Hurricane Ian heads for Carolinas after pounding Florida

Hurricane Ian heads for Carolinas after pounding Florida
In this photo taken by a drone, boats lie scattered amidst mobile homes after the passage of Hurricane Ian, on San Carlos Island, in Fort Myers Beach, Florida (AP)

A revived Hurricane Ian is heading for South Carolina, with US forecasters predicting floods after the megastorm caused catastrophic damage in Florida and left people trapped in their homes.

With all of South Carolina’s coast under a hurricane warning, a steady stream of vehicles left Charleston on Thursday, with people having heeded officials’ warnings to seek higher ground.

Storefronts were sandbagged to ward off high water levels in an area prone to inundation.

Along the Battery area at the southern tip of the city’s peninsula, locals and tourists alike took selfies against the choppy backdrop of whitecaps in Charleston Harbour as palm trees bent in gusty wind.

With winds holding at 85mph, the National Hurricane Centre’s update at 2am on Friday (7am BST) placed Ian about 175 miles south-east of Charleston and forecast a “life-threatening storm surge” and hurricane conditions along the Carolina coastal area later.

The hurricane warning stretched from the Savannah River to Cape Fear, with flooding rains likely across the Carolinas and southwestern Virginia, the centre said.
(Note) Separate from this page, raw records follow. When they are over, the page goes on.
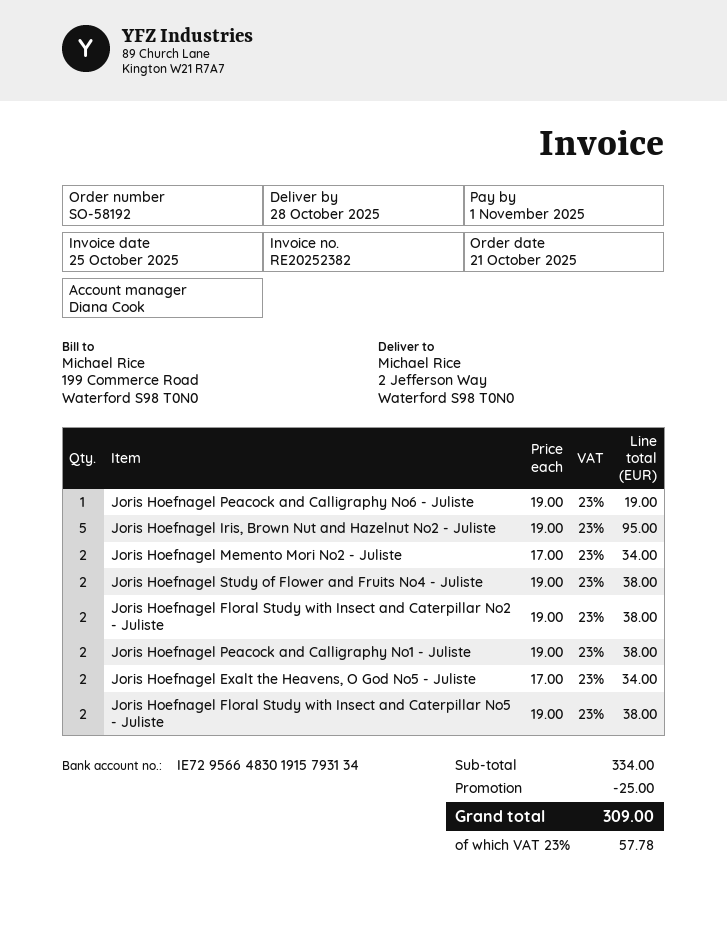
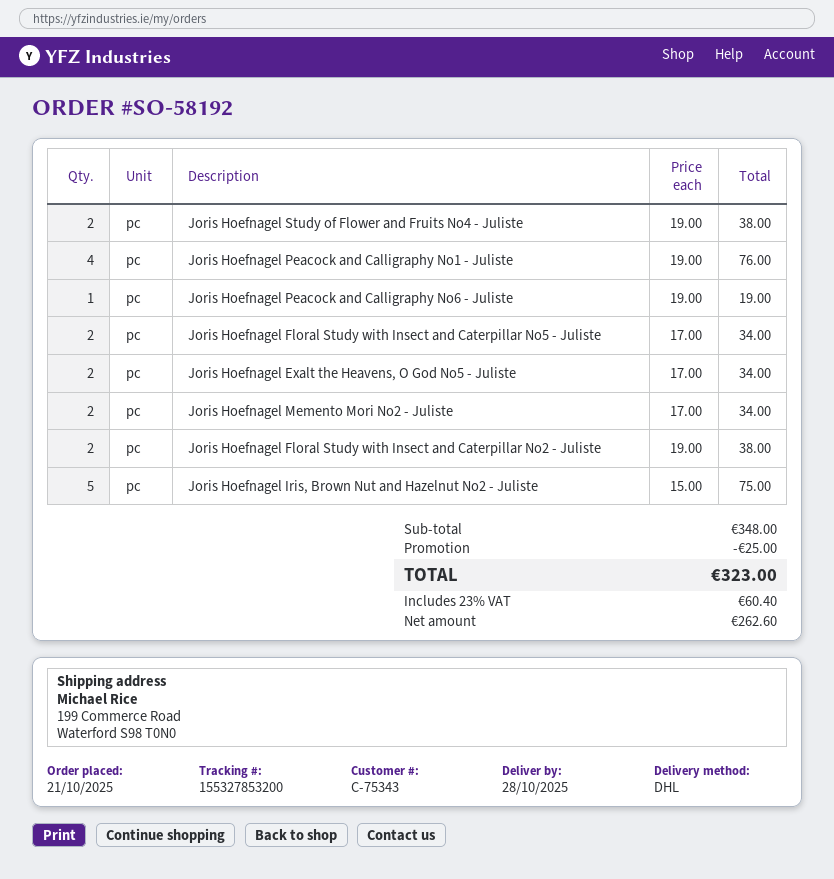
ship to: 2 Jefferson Way, Waterford S98 T0N0 -> 199 Commerce Road, Waterford S98 T0N0
Joris Hoefnagel Iris, Brown Nut and Hazelnut No2 - Juliste: 5 x 19.00 = 95.00 -> 5 x 15.00 = 75.00
Joris Hoefnagel Peacock and Calligraphy No1 - Juliste: 2 x 19.00 = 38.00 -> 4 x 19.00 = 76.00
Joris Hoefnagel Floral Study with Insect and Caterpillar No5 - Juliste: 2 x 19.00 = 38.00 -> 2 x 17.00 = 34.00
subtotal: 334.00 -> 348.00
tax: 23% = 57.78 -> 23% = 60.40
total: 309.00 -> 323.00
An earlier forecast predicted a storm surge of 5ft into coastal areas of Georgia and the Carolinas.

Rainfall of up to 8in threatened flooding from South Carolina to Virginia.

In Florida, rescue crews piloted boats and waded through riverine streets on Thursday to save thousands of Floridians trapped amid flooded homes and buildings shattered by Hurricane Ian.

Florida Governor Ron DeSantis said at least 700 rescues, mostly by air, were conducted on Thursday involving the US Coast Guard, the National Guard and urban search-and-rescue teams.

Ian had come ashore on Wednesday on Florida’s Gulf Coast as a monstrous Category 4 hurricane, one of the strongest storms ever to hit the US.

Homes are surrounded by flood waters caused by Hurricane Ian in Fort Myers, Florida (AP)

It flooded homes on both the state’s coasts, cut off the only road access to a barrier island, destroyed a historic waterfront pier and knocked out electricity to 2.6 million Florida homes and businesses – nearly a quarter of utility customers.

Some 2.1 million of those customers remained in the dark days afterward.

Climate change added at least 10% more rain to Hurricane Ian, according to a study prepared immediately after the storm, said its co-author, Lawrence Berkeley National Lab climate scientist Michael Wehner.

At least four people were confirmed dead in Florida, while three other people were reported killed in Cuba after the hurricane struck there on Tuesday.

National Guard troops are being positioned in South Carolina to help with the aftermath, including any water rescues. In Washington, US President Joe Biden approved an emergency declaration for the state, in order to speed up federal assistance for recovery once Ian passes.

The storm is on track to later hit North Carolina, forecasters said. North Carolina Governor Roy Cooper urged residents to prepare for torrents of rain, high winds and potential power outages.